Autonomie, pour faire quoi ? 

"Une région majeure, conclut Yves Lebahy, doit pouvoir faire ses propres choix, décider de son organisation". Mais pour faire des choix en matière de transport, d’aménagement, d’énergie, d’éducation, précise-t-il, il faut à la région une dotation financière à la hauteur. "Or, déplore le géographe, le budget de la région est une misère, une dotation octroyée comme une obole, c’est insupportable."

A la tribune, Yves Brun, ancien commissaire aux comptes confirme. "Le budget de la région est aujourd’hui de 1,7 milliards d’euros. Avec une telle somme, le pouvoir de décision de la région est très limité. Si la Bretagne touchait les recettes fiscales de ses quatre départements, on monterait à 25 milliards, à 32 milliards même si on envisage la Bretagne à cinq. Là, on pourrait vraiment décider des politiques à mener."

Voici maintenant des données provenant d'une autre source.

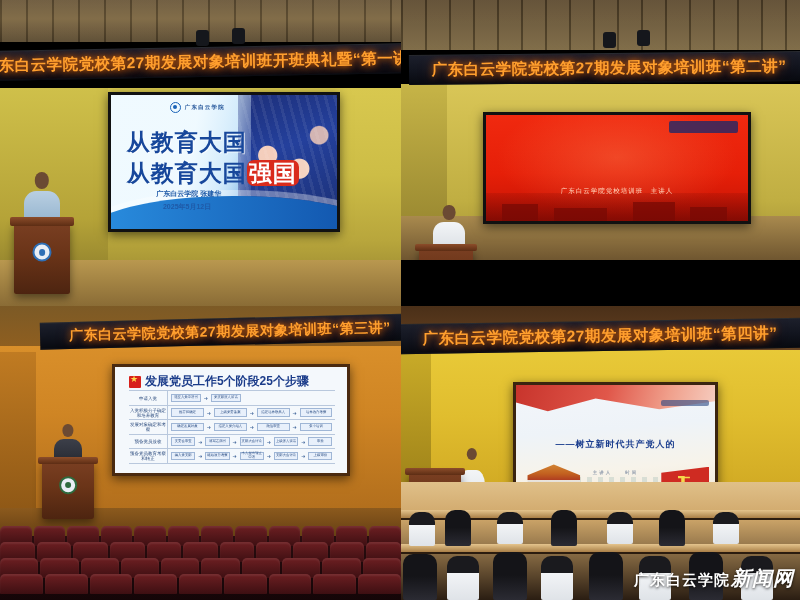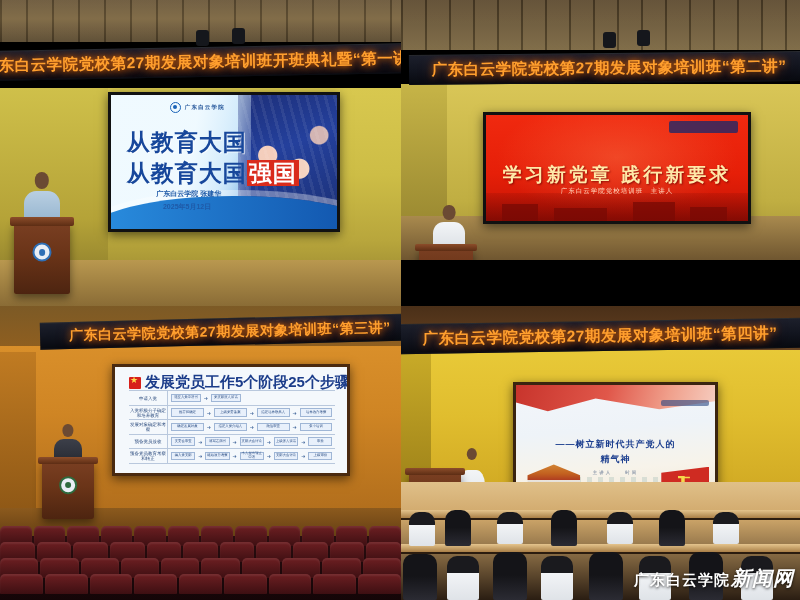"强国" .slide1 .l2 em { border-radius: none -> 7px }
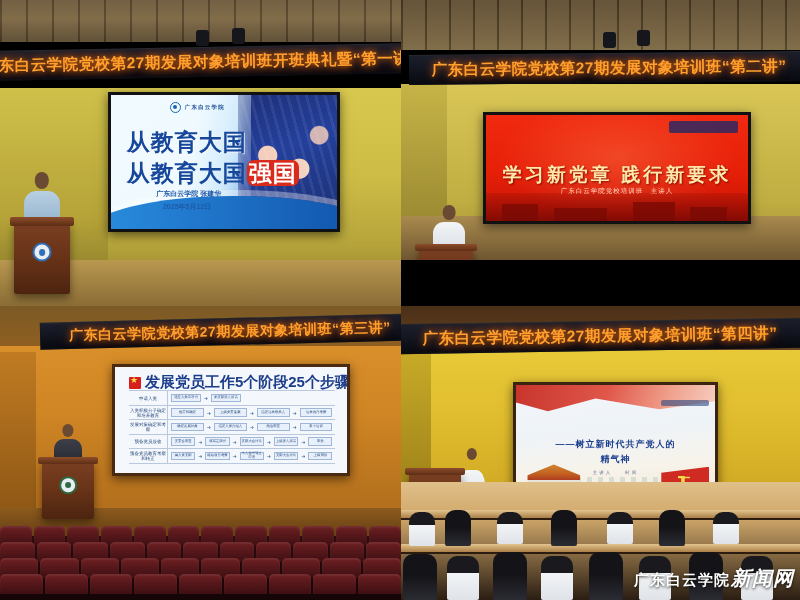"学习新党章 践行新要求" div.t1 { html: <div>学习新党章 践行新要求</div> -> none }
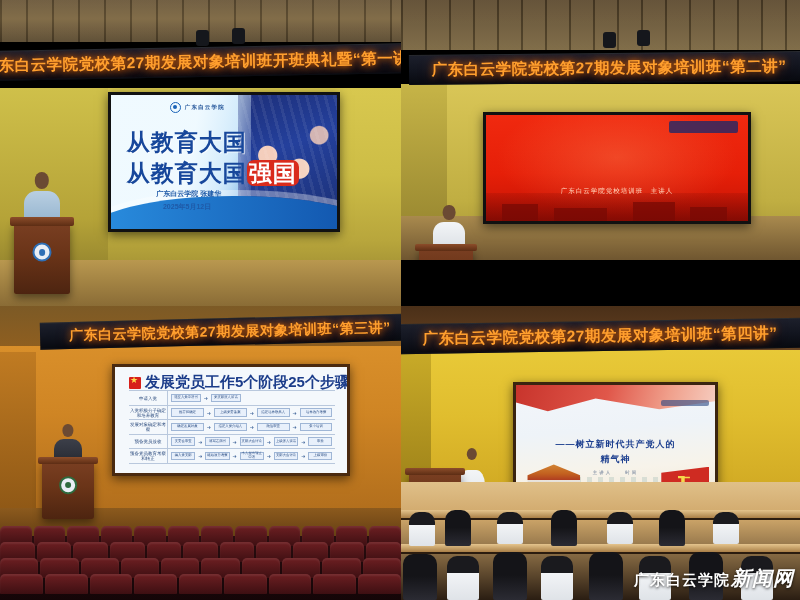"发展党员工作5个阶段25个步骤" .slide3 .htxt { font-size: 15px -> 12px }
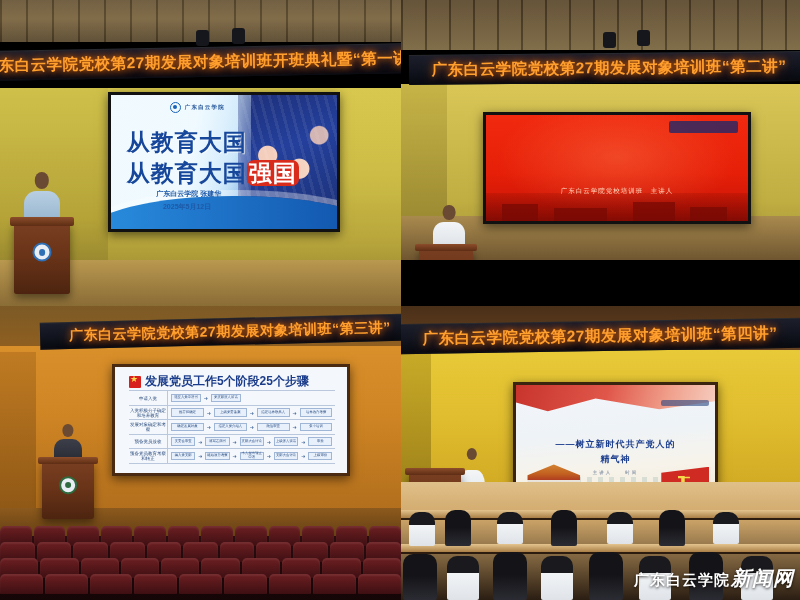"精气神" div.t3 { html: <div>精气神</div> -> none }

Le maire de Carhaix, Christian Troadec, organisateur du colloque en est convaincu. "La Bretagne a besoin de gagner petit à petit des compétences."

"L’environnement en Bretagne, c’est nous qui y vivons, donc c’est à nous de décider. L’eau, c’est nous qui la buvons, donc si elle est dégueulasse, c’est de notre faute et c’est à nous de mettre en place des politiques qui conviennent", plaide à son tour Yvon Ollivier, juriste et auteur.  

"Si nous étions autonomes, nous serions plus réactifs par rapport aux problèmes que nous rencontrons", insiste Paul Molac, député du Morbihan. Il cite, lui aussi, l’exemple du logement. "Si nous étions autonomes, cela fait longtemps que nous aurions créé un fond pour pouvoir agir. Mais là, pour avoir le droit de construire sur des terrains à bâtir et pas seulement sur des friches, il va nous falloir passer par une loi à Paris, il va donc falloir que le gouvernement soit d’accord, puis qu’elle soit votée. Cela va prendre des mois et à la fin, on ne sait même pas si on aura un outil qui sera adapté !"

Un choix politique

Dans la salle, l’ancien Président de l'Assemblée de Corse, Jean-Guy Talamoni, est venu apporter son expérience. "Pour avoir une Bretagne autonome, il faut une volonté politique, c’est aux Bretons de le dire."

Comme pour rassurer ceux que la présence de l’indépendantiste corse peut tracasser, Alan Le Cloarec, membre fondateur de Douar ha Frankiz se charge de préciser. "Une région autonome, ce n’est pas une région indépendante, ce n’est pas la même chose. L’indépendance, c’est une souveraineté totale, c’est devenir un Etat comme tous les autres. L’autonomie, c’est obtenir que les compétences qui ont trait à la vie quotidienne des Bretonnes et des Bretons soient gérées par la région. Les fonctions régaliennes, la justice, la défense, la diplomatie restent dans les missions de l’Etat comme cela se fait en Allemagne, en Espagne, au Royaume Uni…"

En 2023, une réforme constitutionnelle doit avoir lieu. Elle posera la question du statut spécifique notamment sur la Nouvelle Calédonie, "la Corse va faire pression pour être présente dans le débat, prévient Alan le Cloarec, la Bretagne aussi !"

Pour se faire, les participants du colloque ont créé un mouvement "Pour une Bretagne autonome" et réfléchissent à de futures rencontres.